GKN rejects new hostile £8.1bn Melrose bid
Engineering giant GKN has rejected a new bid from turnaround specialist Melrose, saying the offer continues to "fundamentally undervalue" the firm.
Earlier, Melrose issued a "final" cash and shares offer for GKN, which it said was worth 467p a share, valuing the company at £8.1bn.
However, GKN said Melrose's offer was actually worth 445.5p a share.
GKN makes parts for Boeing 737 jets and Black Hawk helicopters, as well as parts for Volkswagen and Ford cars.
The takeover battle has entered the political arena, with some MPs calling for the bid to be blocked.
GKN has fought hard against the bid, offering to give back £2.5bn to shareholders and agreeing to merge its car unit with US company Dana.
'Final' offer
GKN employs more than 59,000 people, 6,000 in the UK alone. It became a takeover target after it issued profit warnings late last year.
Melrose said all recent attempts to engage in "constructive discussions" with GKN had been blocked. It added that its latest offer was "final" and would "not be increased under any circumstances".
Under the new offer, GKN investors would receive 81p in cash and 1.69 new Melrose shares for GKN share they held.
It has also raised the amount GKN shareholders would own in Melrose following the deal from 57% to 60%.
However, GKN says a fall in the Melrose share price has reduced the value of the cash and shares offer.
News of GKN's latest rejection saw its share price close down 2.5% at 424p, while shares in Melrose finished 5% lower at 213.5p.
Rebecca O'Keeffe, head of investment at Interactive Investor, said: "The muted market reaction... is the strongest indication yet that Melrose might not get its way.
"The robust efforts GKN has taken to protect itself from the hostile bid, including the proposed disposal of its Driveline business to Dana, combined with the comments from Melrose that their offer will 'not be increased under any circumstances' is leading investors to conclude that GKN has won this battle, at least for now."
'Measured' approach
However, one leading investor said he backed the Melrose deal.
David Cumming, chief investment officer for equities at Aviva Investors, said: "As shareholders in both Melrose and GKN, we favour Melrose's proposed measured execution of value rather than GKN's reactive review of its business structure.
"Consequently, we believe the interests of shareholders in both companies are best served by accepting Melrose's raised bid."
Analysis: By Simon Jack, business editor
Many in the city thought a bit of extra money would be enough to convince GKN shareholders to trade in the current management for that of Melrose, which has a track record of increasing the value of the companies it buys, improve and then sell on.
An influential investor, David Cumming, of Aviva, says he backs the Melrose bid.
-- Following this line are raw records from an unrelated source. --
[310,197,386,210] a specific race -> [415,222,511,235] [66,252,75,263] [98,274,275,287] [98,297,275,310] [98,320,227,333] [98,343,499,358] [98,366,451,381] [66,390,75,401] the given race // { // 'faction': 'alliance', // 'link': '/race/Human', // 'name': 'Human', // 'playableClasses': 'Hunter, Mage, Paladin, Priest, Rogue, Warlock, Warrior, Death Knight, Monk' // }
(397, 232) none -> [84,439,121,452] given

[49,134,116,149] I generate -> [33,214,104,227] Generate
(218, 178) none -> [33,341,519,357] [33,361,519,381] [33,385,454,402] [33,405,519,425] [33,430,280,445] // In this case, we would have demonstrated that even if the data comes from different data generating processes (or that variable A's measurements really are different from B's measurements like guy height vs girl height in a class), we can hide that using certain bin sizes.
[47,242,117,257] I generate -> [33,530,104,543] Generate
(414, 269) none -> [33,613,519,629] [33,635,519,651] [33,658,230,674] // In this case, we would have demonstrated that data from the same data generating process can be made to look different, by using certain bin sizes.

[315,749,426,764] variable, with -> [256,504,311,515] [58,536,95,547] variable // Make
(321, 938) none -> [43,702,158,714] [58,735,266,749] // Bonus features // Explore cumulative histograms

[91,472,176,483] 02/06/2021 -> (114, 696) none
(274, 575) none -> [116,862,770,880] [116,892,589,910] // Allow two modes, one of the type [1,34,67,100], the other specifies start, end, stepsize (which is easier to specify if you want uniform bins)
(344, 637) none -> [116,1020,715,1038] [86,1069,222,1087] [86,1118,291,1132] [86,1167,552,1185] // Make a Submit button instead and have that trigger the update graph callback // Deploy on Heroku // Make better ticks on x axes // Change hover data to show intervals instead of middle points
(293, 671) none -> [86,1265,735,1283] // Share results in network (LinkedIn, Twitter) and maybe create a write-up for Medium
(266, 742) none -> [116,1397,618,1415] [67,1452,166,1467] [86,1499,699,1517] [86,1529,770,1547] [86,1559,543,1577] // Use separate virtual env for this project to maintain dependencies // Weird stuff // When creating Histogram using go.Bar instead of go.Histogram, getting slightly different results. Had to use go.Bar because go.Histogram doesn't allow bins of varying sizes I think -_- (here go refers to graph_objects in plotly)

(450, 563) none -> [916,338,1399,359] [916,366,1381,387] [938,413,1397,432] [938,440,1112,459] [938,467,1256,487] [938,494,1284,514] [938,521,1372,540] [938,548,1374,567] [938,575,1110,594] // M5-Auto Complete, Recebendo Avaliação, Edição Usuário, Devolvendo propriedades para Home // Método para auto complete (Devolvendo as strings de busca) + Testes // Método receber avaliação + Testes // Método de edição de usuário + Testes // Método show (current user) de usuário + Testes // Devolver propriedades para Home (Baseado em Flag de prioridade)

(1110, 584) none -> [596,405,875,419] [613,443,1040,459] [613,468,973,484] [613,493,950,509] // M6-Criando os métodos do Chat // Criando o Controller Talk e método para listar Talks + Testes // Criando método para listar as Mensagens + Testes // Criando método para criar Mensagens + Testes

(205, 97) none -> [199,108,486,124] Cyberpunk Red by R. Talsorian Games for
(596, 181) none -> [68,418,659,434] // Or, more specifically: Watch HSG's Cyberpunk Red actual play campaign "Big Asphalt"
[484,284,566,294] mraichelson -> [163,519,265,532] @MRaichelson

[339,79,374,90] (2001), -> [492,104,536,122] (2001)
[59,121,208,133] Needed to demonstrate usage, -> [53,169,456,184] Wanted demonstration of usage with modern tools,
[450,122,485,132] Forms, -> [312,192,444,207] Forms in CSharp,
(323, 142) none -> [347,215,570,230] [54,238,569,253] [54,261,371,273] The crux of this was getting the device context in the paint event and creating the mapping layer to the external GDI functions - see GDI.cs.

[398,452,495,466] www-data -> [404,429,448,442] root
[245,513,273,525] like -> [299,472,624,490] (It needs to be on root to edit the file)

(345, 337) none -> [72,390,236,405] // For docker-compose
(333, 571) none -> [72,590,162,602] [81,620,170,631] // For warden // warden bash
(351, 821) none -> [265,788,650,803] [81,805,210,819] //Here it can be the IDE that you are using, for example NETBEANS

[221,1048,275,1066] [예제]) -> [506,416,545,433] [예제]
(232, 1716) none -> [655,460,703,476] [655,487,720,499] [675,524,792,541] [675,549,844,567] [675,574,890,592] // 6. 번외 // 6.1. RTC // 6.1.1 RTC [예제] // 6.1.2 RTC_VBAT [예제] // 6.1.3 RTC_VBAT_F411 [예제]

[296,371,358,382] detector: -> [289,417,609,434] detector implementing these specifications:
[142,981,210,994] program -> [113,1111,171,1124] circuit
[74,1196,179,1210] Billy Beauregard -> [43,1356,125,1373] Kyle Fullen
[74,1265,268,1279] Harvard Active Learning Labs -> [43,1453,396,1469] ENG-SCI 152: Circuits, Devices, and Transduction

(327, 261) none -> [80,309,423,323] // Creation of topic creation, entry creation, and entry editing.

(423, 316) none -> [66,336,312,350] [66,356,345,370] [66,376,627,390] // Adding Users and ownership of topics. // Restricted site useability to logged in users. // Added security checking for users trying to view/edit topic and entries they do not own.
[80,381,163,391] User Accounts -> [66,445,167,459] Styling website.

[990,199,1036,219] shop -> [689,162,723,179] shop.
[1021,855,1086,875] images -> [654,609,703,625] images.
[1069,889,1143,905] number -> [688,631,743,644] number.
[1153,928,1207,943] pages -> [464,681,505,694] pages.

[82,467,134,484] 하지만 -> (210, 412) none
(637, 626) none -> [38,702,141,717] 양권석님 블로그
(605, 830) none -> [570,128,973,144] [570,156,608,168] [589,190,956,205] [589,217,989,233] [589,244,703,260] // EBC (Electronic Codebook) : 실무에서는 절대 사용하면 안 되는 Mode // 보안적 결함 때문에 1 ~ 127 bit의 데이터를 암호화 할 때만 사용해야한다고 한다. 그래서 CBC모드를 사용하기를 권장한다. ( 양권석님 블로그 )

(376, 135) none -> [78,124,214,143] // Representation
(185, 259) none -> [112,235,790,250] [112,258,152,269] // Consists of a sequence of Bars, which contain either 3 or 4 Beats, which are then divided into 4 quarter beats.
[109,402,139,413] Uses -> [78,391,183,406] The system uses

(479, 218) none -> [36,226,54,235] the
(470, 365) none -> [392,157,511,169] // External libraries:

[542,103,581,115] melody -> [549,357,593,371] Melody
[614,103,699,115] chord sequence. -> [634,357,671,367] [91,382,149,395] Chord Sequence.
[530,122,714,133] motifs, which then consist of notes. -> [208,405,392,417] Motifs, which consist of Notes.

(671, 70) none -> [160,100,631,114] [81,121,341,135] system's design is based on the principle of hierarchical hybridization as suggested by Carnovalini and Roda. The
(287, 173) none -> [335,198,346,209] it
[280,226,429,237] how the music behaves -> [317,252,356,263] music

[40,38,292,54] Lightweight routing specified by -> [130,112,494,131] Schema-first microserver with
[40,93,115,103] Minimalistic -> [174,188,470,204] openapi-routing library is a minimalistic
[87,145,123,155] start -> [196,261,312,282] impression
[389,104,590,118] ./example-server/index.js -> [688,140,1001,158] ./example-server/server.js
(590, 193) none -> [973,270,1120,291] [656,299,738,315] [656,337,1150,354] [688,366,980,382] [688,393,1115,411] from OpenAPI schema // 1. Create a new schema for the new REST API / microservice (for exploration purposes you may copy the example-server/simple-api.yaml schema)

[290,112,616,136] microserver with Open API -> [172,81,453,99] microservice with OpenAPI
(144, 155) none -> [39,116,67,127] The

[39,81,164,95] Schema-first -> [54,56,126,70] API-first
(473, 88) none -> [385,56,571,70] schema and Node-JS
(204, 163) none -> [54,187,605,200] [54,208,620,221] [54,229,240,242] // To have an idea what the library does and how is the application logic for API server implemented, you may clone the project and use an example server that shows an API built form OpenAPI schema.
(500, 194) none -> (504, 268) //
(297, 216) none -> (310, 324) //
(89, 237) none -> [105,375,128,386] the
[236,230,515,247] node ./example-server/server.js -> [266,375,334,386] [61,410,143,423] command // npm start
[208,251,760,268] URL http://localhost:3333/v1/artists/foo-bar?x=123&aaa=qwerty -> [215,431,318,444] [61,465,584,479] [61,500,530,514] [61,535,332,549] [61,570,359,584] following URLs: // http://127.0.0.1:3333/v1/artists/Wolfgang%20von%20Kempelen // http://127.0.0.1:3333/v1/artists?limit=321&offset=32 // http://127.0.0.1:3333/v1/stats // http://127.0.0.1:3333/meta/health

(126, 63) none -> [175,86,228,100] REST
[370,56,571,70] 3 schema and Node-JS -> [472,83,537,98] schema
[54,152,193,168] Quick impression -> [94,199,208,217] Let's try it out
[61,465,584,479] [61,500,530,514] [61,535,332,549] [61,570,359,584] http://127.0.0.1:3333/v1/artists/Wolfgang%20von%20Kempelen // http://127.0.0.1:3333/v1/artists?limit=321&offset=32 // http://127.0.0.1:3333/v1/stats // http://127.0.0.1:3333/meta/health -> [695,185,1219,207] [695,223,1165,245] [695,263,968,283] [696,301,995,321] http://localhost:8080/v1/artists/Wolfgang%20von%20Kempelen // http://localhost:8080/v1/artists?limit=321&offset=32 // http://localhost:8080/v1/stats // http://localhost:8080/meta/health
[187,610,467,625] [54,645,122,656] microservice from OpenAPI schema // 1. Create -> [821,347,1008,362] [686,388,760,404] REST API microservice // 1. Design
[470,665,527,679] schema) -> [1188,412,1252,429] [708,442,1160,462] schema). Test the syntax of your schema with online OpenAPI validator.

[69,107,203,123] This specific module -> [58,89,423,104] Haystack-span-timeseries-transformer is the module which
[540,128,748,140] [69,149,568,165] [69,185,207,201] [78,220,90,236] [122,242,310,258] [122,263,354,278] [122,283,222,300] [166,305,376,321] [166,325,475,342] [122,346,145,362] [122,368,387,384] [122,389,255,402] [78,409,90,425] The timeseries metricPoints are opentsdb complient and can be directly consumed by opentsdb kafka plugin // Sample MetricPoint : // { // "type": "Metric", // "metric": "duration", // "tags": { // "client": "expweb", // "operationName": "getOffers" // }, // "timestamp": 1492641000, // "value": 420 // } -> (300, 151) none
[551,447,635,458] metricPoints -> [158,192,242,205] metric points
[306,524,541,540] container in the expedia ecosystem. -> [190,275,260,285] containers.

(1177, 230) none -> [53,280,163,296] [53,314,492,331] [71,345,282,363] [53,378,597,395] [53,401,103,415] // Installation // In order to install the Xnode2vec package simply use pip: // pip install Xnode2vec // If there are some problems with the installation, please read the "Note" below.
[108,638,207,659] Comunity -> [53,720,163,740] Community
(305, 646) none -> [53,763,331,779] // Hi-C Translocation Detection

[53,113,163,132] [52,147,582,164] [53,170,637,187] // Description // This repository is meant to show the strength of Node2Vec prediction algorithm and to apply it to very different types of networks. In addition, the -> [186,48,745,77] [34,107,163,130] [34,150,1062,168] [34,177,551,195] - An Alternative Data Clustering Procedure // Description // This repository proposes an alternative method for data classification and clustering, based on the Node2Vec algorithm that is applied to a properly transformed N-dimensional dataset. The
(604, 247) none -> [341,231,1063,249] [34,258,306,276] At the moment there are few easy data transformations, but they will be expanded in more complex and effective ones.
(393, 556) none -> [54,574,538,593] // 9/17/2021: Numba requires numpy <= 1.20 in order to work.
But this is an unusual battle - two UK firms, both planning to break a company up, which find themselves in a public tussle with MPs shouting from the sidelines.
Because GKN has some defence contracts in the UK and in the US, the business secretary may have the power to block the takeover. Although, given it is one UK company buying another, he would much rather let the GKN shareholders sort it out for themselves and the ball is now in their court.
Having made a final offer Melrose cannot offer any more but that doesn't mean this battle is over.
Melrose is a firm that specialises in buying up industrial companies it believes are undervalued and restructuring them before selling them on.
The takeover approach has also raised fears among unions and MPs that GKN, one of the UK's largest industrial firms, will be broken up and sold to overseas owners.
The Pensions Regulator has warned that the Melrose takeover could affect the company's ability to fund its pension scheme.
Last week, a cross-party group of MPs wrote to the Business Secretary, Greg Clark, saying the Melrose takeover should be blocked.
GKN shareholders have until 29 March to decide whether or not to accept Melrose's offer.
'Fire sale'
Melrose called GKN's attempts to fend off the approach a "hasty fire sale of GKN businesses before they have reached their potential".
In its offer statement, Melrose chairman Christopher Miller appealed to GKN's shareholders.
"On the one hand you can join us on a journey of value creation by investing in a UK listed manufacturing powerhouse worth over £10bn today and receiving £1.4bn of cash," he said.
"On the other hand your board is attempting a hasty fire sale of GKN businesses before they have been given a chance to reach their potential and with damaging consequences, we believe, for all stakeholders."
On Friday, GKN agreed to merge its Driveline division with US auto-engineer Dana in a deal worth $6.1bn (£4.4bn). The deal would see GKN shareholders end up with a 47.25% stake in the enlarged, US-listed group.
However, Mr Miller said the proposed deal was likely to involve a "lengthy and uncertain completion process" with competition authorities, and added that some GKN investors would not be able to hold the shares as they would not be listed in the UK.
A brief history of GKN
Founded in 1759 as an ironworks in South Wales
Involved in aerospace, automotive, materials and manufacturing engineering
Operates in 30 countries with more than 59,000 employees
Employs 6,000 staff in the UK, mostly in aerospace and automotive technology
Ten UK sites, including Bristol, Cowes, Luton, Portsmouth, Birmingham and Telford.